After inference we can both examine latent variables and forecast forward using the .predict() method. First let’s simply predict latent variables.

samples = model.predict()
INFO     Predicting latent variables for 90 time steps...
CPU times: user 113 ms, sys: 2.82 ms, total: 116 ms
Wall time: 115 ms
for key, value in sorted(samples.items()):
    print("{}.shape = {}".format(key, tuple(value.shape)))
I.shape = (100, 90)
I2R.shape = (100, 90)
R0.shape = (100, 1)
S.shape = (100, 90)
S2I.shape = (100, 90)
auxiliary.shape = (100, 1, 2, 90)
obs.shape = (100, 90)
rho.shape = (100, 1)
names = ["R0", "rho"]
fig, axes = plt.subplots(2, 1, figsize=(5, 5))
axes[0].set_title("Posterior estimates of global parameters")
for ax, name in zip(axes, names):
    truth = synth_data[name]
    sns.distplot(samples[name], ax=ax, label="posterior")
    ax.axvline(truth, color="k", label="truth")

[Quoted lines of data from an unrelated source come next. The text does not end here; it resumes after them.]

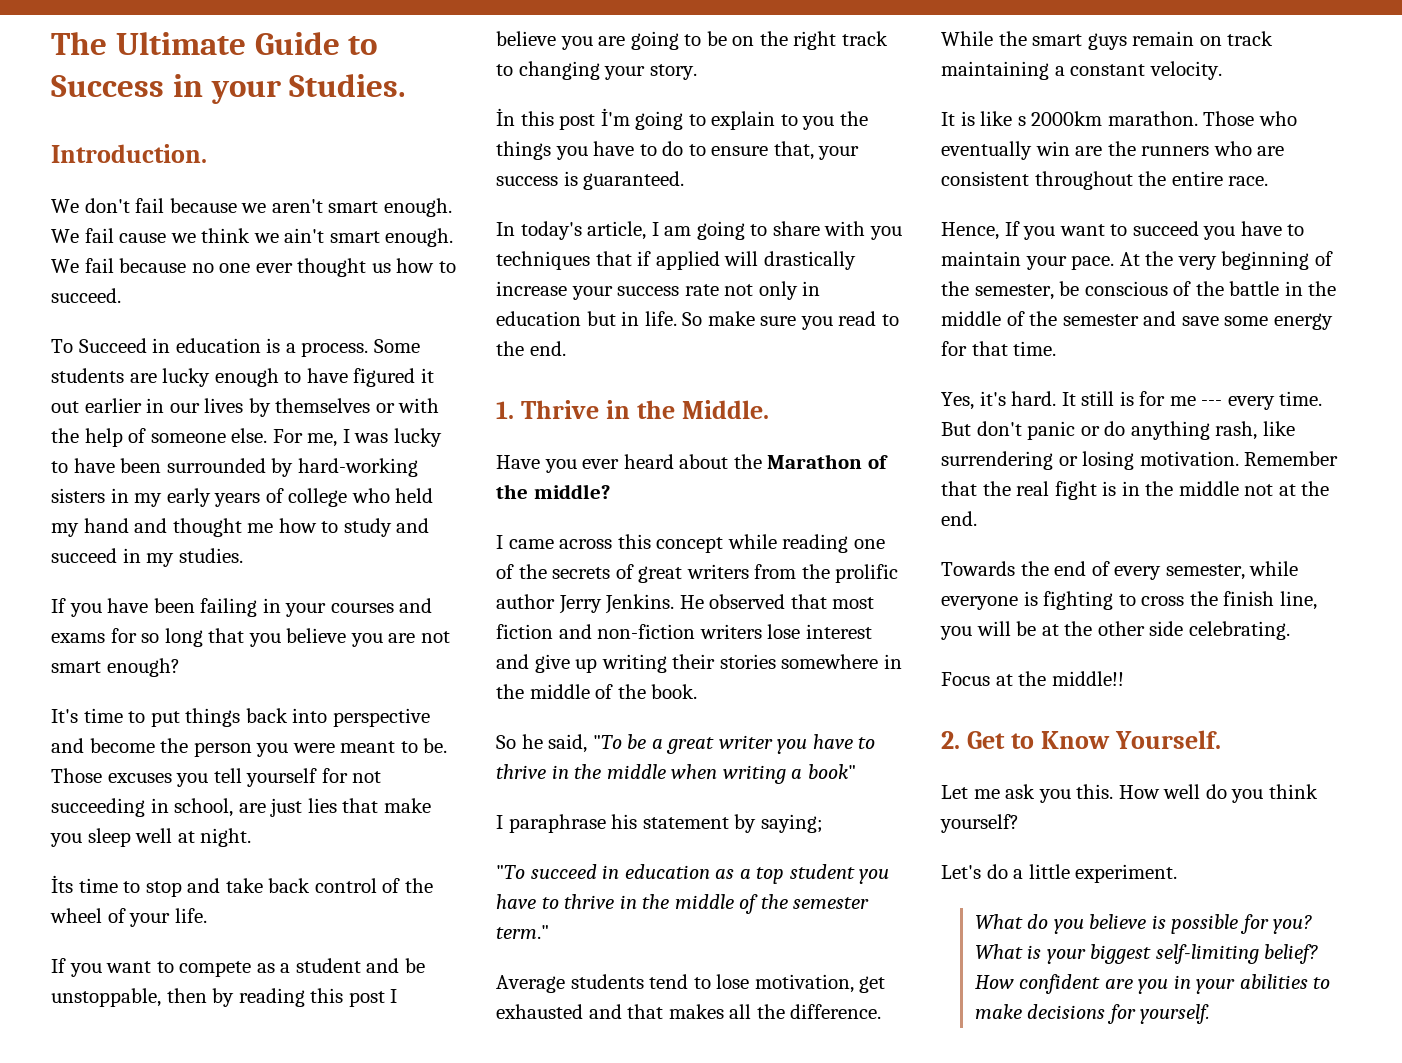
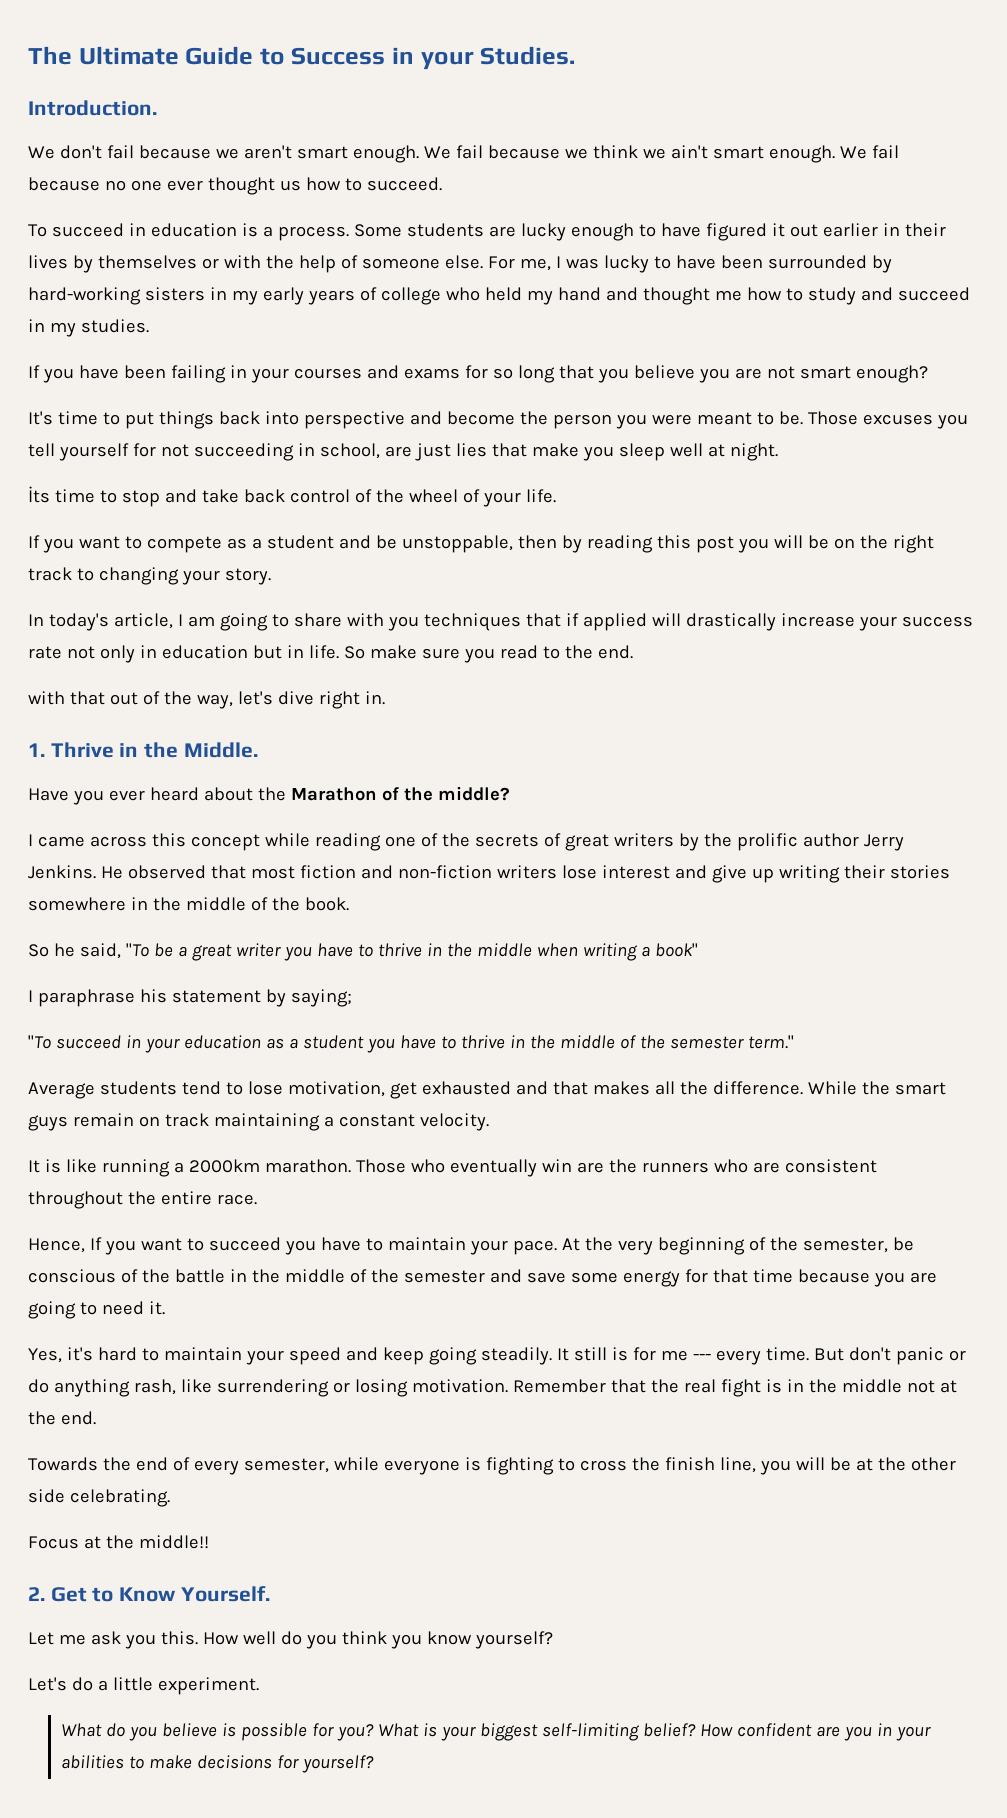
[119,233,167,243] cause -> [487,145,560,159] because
[78,338,147,353] Succeed -> [51,223,124,237] succeed
[169,403,200,413] our -> [904,223,946,237] their
[390,989,398,1003] [496,31,702,50] I believe you are going to -> [737,535,803,553] you will
[496,108,868,130] [496,141,860,160] [496,171,685,190] // İn this post İ'm going to explain to you the things you have to do to ensure that, your success is guaranteed. -> (271, 576) none
(566, 348) none -> [28,691,385,709] // with that out of the way, let's dive right in.
[754,564,797,579] from -> [678,833,699,851] by
(620, 872) none -> [144,1038,180,1053] your
[756,867,785,884] top -> (298, 1043) none
[1017,116,1026,126] s -> [101,1159,184,1177] running a
[1013,341,1057,356] [941,391,1057,410] time. // Yes, it's hard. -> [752,1269,937,1287] [28,1301,165,1319] [28,1347,552,1365] time because you are going to need it. // Yes, it's hard to maintain your speed and keep going steadily.
(1318, 791) none -> [390,1631,472,1649] you know
[1140,1004,1211,1024] yourself. -> [301,1755,374,1773] yourself?

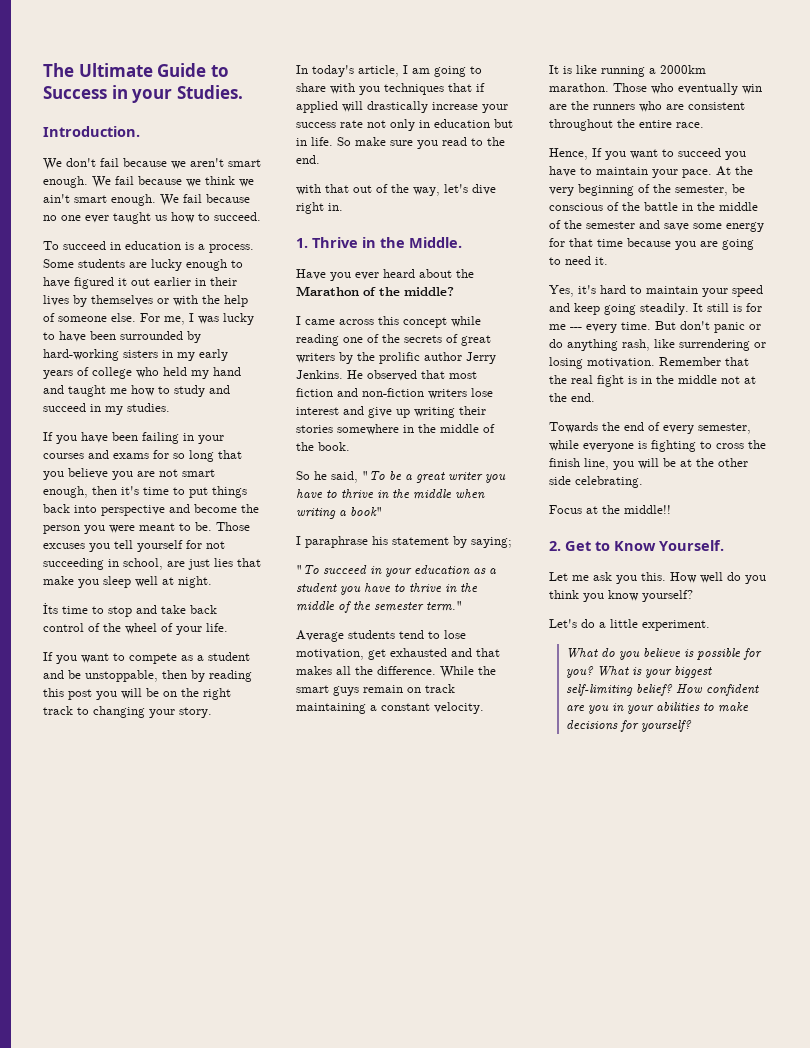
[207,177,275,195] thought -> [113,212,151,224] taught
[642,287,710,305] thought -> [68,385,106,397] taught
[855,365,928,383] [28,411,53,425] enough? // It's -> [43,486,139,498] enough, then it's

Notice that while the inference recovers the basic reproductive number R0, it poorly estimates the response rate rho and underestimates its uncertainty. While perfect inference would provide better uncertainty estimates, the response rate is known to be difficult to recover from data. Ideally the model can either incorporate a narrower prior, either obtained by testing a random sample of the population, or by more accurate observations, e.g. counting deaths rather than confirmed infections.


We can forecast forward by passing a forecast argument to the .predict() method, specifying the number of time steps ahead we’d like to forecast. The returned sample will contain time values during both the first observed time interval (here 90 days) and the forecasted window (say 30 days).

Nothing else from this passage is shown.